Yes,I am not a risk analyst, neither am I a pro trader but I  find this paragraph in Taleb’s book Fooled by Randomness: The Hidden Role of Chance in Life and in the Markets vindicating my opinion on position sizing as a tool for determining risk;
“… it is a fact that that our brain tends to go for superficial clues when it comes to risk and probability, these clues being largely determined by what emotions they elicit or the ease with which they come to mind.
In addition to such problems with the perception of risk, it is also a scientific fact, and a shocking one, that both risk detection and risk avoidance are not mediated in the ‘thinking part’ of the Brain but largely in the emotional one (the ‘risk as feelings’ theory).
The consequences are not trivial: it means that rational thinking has little, very little, to do with risk avoidance. Much of what rational thinking seems to do is to rationalize one’s actions by fitting some logic to them…”
(The mental delusions we found ourselves in when we justify our positions sizing model that has totally been anchored on emotion).

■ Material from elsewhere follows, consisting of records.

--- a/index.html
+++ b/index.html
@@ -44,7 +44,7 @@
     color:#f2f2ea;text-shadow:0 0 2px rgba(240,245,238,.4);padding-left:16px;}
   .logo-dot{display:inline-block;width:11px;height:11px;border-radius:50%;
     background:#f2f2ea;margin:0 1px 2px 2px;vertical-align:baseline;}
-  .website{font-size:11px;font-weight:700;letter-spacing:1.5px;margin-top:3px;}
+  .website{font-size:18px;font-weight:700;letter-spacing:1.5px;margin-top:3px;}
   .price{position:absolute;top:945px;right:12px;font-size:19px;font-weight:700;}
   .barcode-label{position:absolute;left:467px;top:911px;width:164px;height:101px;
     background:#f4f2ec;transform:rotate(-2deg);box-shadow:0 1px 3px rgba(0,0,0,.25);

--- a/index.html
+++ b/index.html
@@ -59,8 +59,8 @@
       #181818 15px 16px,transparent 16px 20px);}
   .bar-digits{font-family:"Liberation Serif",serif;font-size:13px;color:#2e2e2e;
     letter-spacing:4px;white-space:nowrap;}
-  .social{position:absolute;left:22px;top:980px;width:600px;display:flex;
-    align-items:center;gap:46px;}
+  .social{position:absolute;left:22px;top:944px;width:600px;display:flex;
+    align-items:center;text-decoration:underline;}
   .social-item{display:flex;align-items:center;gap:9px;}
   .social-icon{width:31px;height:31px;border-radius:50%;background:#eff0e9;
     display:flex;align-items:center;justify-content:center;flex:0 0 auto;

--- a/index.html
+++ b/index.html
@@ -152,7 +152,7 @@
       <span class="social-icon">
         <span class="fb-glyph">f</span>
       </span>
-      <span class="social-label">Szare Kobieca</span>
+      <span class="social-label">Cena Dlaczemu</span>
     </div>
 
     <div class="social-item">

Combine Probability with Risk

To me a good position sizing model should be able to combine Probability and Risk.
I say probability because the market is inherently uncertain and therefore prone to improbable price movements hence triggering the question.; At what point will the market invalidate my analysis and Risk? This is because with Risk we can calculate the odds of winning or losing!
(Remember Mark Douglas’s self-evident lesson: There is a random distribution between wins and losses, all you have to do is to play the odds in your favor by having an edge?
If you have not read Mark Douglas’s work and fully grasped concepts therein, stop that nonsense you are participating in called ‘learning a strategy or system’).
Sure If you actively trade, you have experienced situations in which your perfect 2% rule following stop loss has been hit. Only for the market to later turn around (and often aggressively) and play out as you had anticipated in your analysis. But by then it is too late and if you are not careful you end up chasing price and getting burned.


Therefore, a  robust position sizing model should dictate where you put stops and the model should be based on analysis that answers the fundamental question.;
At what point will the market prove my analysis is wrong?.
The next challenge is to merge this approach with the concept of risk to reward ratio.